De hecho, en todos estos días en los que la atención mundial miraba con esperanza las manifestaciones a favor de un cambio real en Irán, Jamenei, Ahmadinejad y los suyos han continuado con el programa atómico como si nada, anunciando, incluso, el plazo de finalización de la central de Busher gracias a la ayuda rusa. Y por lo que sabemos a través de la Agencia de la energía atómica de Viena, las centrifugadoras no han cesado en el enriquecimiento de uranio. Si todo sigue como hasta ahora, a finales de año Irán tendrá suficiente uranio enriquecido para poder fabricar su primera bomba si así lo quiere. Y lo quiere.

La tercera consecuencia podría sernos de mayor utilidad si fuéramos capaces de extraer las lecciones apropiadas: por lo que se ha visto con esta crisis en la calles y por lo que no se ha visto de las bambalinas, es posible afirmar hoy que el régimen de lo ayatolas no tiene por qué eternizarse y puede muy bien caer como cayó hace ahora veinte años el muro de Berlín cuando nadie se lo esperaba. Pero para que Musavi pueda elevarse a la estatura de Gorbachov se necesita un Ronald Reagan entre nosotros. Y no lo hay. Mientras el presidente americano y sus socios de la UE primen el diálogo y la negociación sobre el cambio de régimen, ni habrá negociación seria, ni cambio de régimen. Pensar otra cosa es simplemente una vana ilusión.

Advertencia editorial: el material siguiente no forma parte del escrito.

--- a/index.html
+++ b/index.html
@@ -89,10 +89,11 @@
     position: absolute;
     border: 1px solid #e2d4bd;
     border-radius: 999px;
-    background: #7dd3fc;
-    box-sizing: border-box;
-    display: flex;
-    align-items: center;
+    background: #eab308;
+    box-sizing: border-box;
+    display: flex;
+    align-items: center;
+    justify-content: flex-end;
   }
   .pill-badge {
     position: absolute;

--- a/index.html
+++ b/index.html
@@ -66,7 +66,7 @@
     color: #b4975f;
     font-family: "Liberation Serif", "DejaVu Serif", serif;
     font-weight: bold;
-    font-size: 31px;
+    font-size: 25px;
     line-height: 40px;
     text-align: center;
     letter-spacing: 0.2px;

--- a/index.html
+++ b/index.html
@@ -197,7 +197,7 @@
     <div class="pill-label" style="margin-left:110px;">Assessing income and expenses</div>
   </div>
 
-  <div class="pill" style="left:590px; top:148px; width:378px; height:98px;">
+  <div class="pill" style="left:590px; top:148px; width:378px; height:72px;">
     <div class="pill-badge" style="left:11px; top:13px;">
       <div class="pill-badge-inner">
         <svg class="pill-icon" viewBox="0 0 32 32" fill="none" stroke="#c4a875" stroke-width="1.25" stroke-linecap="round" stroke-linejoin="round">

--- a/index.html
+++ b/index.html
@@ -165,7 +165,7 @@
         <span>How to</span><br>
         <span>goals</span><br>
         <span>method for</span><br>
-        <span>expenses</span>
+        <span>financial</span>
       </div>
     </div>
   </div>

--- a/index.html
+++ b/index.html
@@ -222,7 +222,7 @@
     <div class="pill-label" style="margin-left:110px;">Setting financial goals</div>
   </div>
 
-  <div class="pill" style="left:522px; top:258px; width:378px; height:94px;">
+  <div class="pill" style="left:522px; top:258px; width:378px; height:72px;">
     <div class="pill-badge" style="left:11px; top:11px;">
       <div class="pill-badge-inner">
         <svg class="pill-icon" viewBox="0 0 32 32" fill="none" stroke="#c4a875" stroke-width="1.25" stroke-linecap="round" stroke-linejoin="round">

Si a través de los foros internacionales y las promesas de una nueva relación se les da la legitimidad que claramente ya han perdido en casa, no sólo se estará cometiendo una abominación moral y un crimen político, sino que la comunidad occidental se estará poniendo ella misma la soga al cuello, pues si los líderes iraníes quieren la bomba es, sobre todo, para garantizar su revolución islámica, cosa que pasa inexorablemente por el apoyo y manejo a su antojo de grupos tales como Hizbolá en el Líbano o Hamas en Gaza; por la desestabilización generalizada del Golfo; y por la confrontación con Occidente.

Hasta anteayer podíamos haber elegido entre el cambio y el Apocalipsis. Con Ahmadinejad hemos escogido el Apocalipsis. Pero tenemos tiempo para cambiar y optar por acabar con él, su bomba y sus secuaces. Bastaría con quererlo de verdad.